Wie wir am Freitag berichteten, hatten die Waldbrände in der Gironde bereits 167.000 Menschen zur Flucht gezwungen. Drei Tage später hat sich die Bilanz drastisch verschoben: Rund 220.000 Menschen mussten laut Präfektur ihre Häuser verlassen, 42.000 Hektar Wald und Buschland sind niedergebrannt, 240 Häuser zerstört. Am Montagmorgen erklärte Innenminister Laurent Nuñez das Feuer für „stabilisiert“, aber noch nicht unter Kontrolle.

Der Vormarsch der Flammen auf die Metropole Bordeaux ist damit zunächst gestoppt. Leichter Regen in der Nacht zum Montag habe die Ausbreitung gebremst, berichtet ZDFheute unter Berufung auf die französische Präfektur. 88 Feuerwehrleute wurden seit Beginn der Einsätze verletzt, allein vier davon in der Nacht auf Montag. Zivile Opfer gibt es bisher nicht.

Präsident Emmanuel Macron reiste am Montagnachmittag zum Departementalen Feuerwehrzentrum in Bordeaux und traf dort auf Einsatzkräfte und Betroffene. Vor Ort kündigte er an, „einen Wald anderer Art“ wieder aufzubauen, und stellte klar: „Die kommenden Wochen werden hart.“ Regierungssprecherin Maud Bregeon appellierte parallel, die Region zu meiden. Es sei nicht die Zeit für touristische Fahrten in die Gironde, solange das Feuer nicht gelöscht sei.

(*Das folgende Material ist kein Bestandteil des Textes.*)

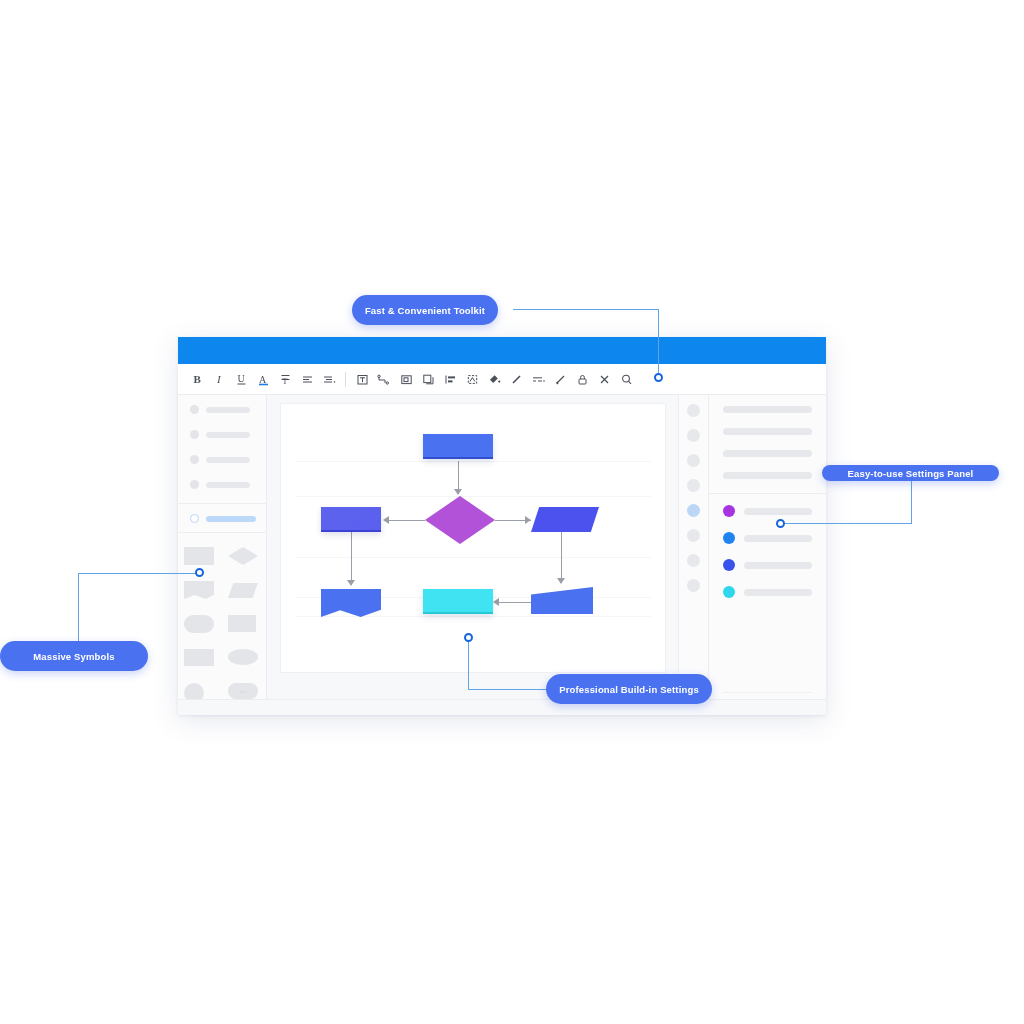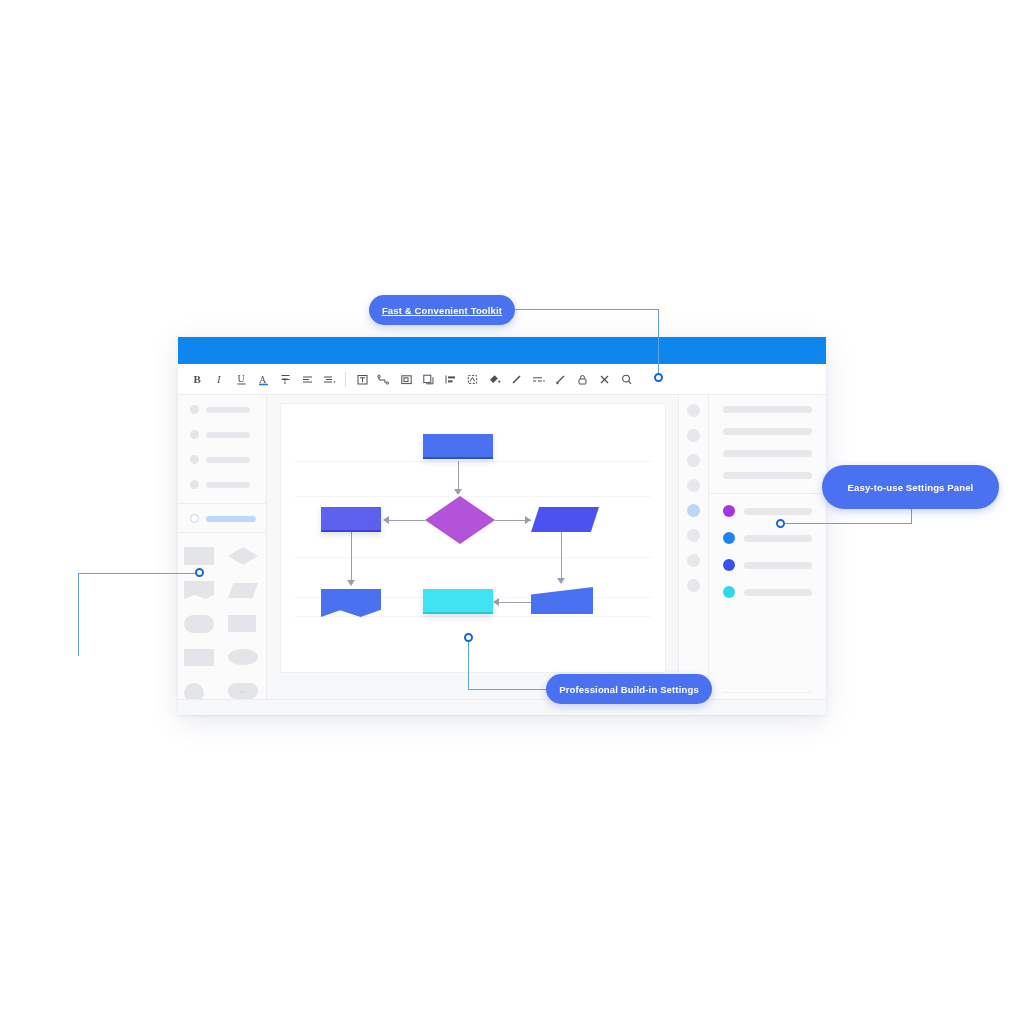--- a/index.html
+++ b/index.html
@@ -588,7 +588,7 @@
   <div class="anchor" style="left:195px; top:568px;"></div>
   <div class="anchor" style="left:464px; top:633px;"></div>
 
-  <div class="callout" style="left:369px; top:295px; width:146px; height:30px; background:#4a72f0;text-decoration:underline;">
+  <div class="callout" style="left:352px; top:295px; width:146px; height:30px; background:#4a72f0;">
     <span>Fast &amp; Convenient Toolkit</span>
   </div>
 

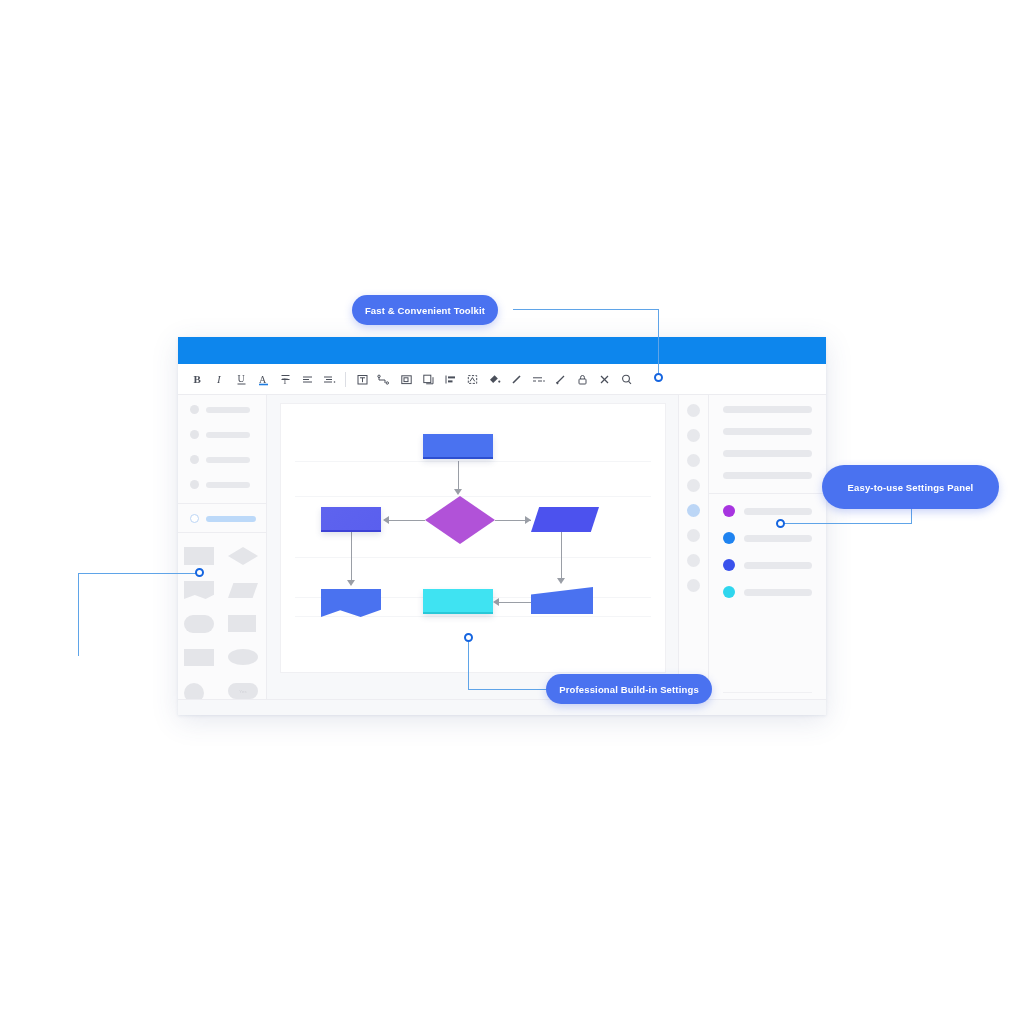--- a/index.html
+++ b/index.html
@@ -592,7 +592,7 @@
     <span>Fast &amp; Convenient Toolkit</span>
   </div>
 
-  <div class="callout" style="left:822px; top:465px; width:177px; height:44px; background:#4a72f0;">
+  <div class="callout" style="left:822px; top:465px; width:177px; height:16px; background:#4a72f0;">
     <span>Easy-to-use Settings Panel</span>
   </div>
 

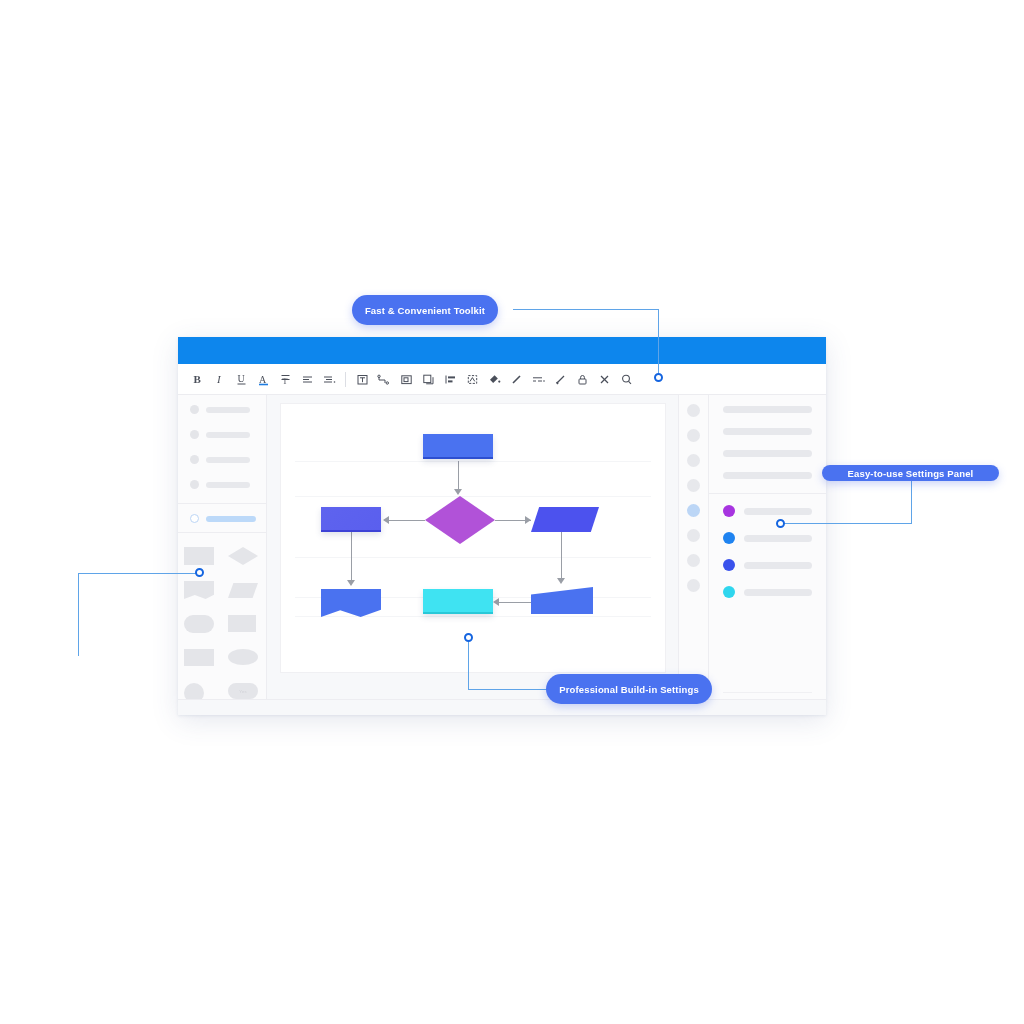--- a/index.html
+++ b/index.html
@@ -596,6 +596,9 @@
     <span>Easy-to-use Settings Panel</span>
   </div>
 
+  <div class="callout" style="left:0px; top:641px; width:148px; height:30px; background:#4a72f0;">
+    <span>Massive Symbols</span>
+  </div>
 
   <div class="callout" style="left:546px; top:674px; width:166px; height:30px; background:#4a72f0;">
     <span>Professional Build-in Settings</span>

Das Feuer ist stabilisiert, aber noch nicht unter Kontrolle.
- Laurent Nuñez, französischer Innenminister, am 27. Juli 2026

Deutsche Hilfe, europäischer Einsatz

Die Bundeswehr hat zwei Transporthubschrauber sowie Löschmaterial in den Südwesten Frankreichs verlegt. Der Einsatz sei zunächst auf fünf Tage angelegt, meldet ZDFheute. Auf französischer Seite arbeiten laut Euronews 1.400 Feuerwehrleute, 1.500 Soldaten und rund 1.700 zusätzliche Kräfte der inneren Sicherheit. Erstmals kommt ein umgerüsteter Militärtransporter vom Typ A400M als Löschflugzeug zum Einsatz. Die Präfektur der Gironde hatte bereits am Samstag die höchste Warnstufe „Vigilance noire“ (Stufe 5 von 5) ausgerufen.

Die Infrastruktur südlich von Bordeaux bleibt unterbrochen: Die Autobahn A63 ist auf 60 Kilometern gesperrt, die SNCF hat den TGV-Verkehr Richtung Süden ausgesetzt. Der Flughafen Bordeaux ist zwar in Betrieb, viele Zubringerverbindungen fallen aus. Als Ausweichrouten empfehlen die Behörden die A20 und A64. In der gesamten Präfektur wurde parallel Feinstaubalarm für PM10 ausgelöst.

Ursprung und Ausblick

Der Brand war am Dienstag, dem 22. Juli, in der Gemeinde Saumos ausgebrochen und hatte sich bei anhaltender Hitze und starkem Wind rasch ausgedehnt. Betroffen sind neben der Gironde auch die Departements Landes, Var sowie Korsika und die Hautes-Alpes. Fünf Gemeinden im Umland von Bordeaux - Marcheprime, Le Barp, Biganos, Mios und Cestas mit zusammen mehr als 50.000 Einwohnern - wurden evakuiert.

Meteorologen von Météo France warnen, dass die Pause bei der Hitze nur kurz war. Ab Montag steigen die Temperaturen wieder. Nuñez sagte, das Löschen des Feuers könne „mehrere Wochen, wenn nicht Monate“ dauern. Die Bilanz von 42.000 Hektar entspricht bereits mehr als dem doppelten Wert des verheerenden Landiras-Brands von 2022 - und der Sommer ist noch nicht vorbei.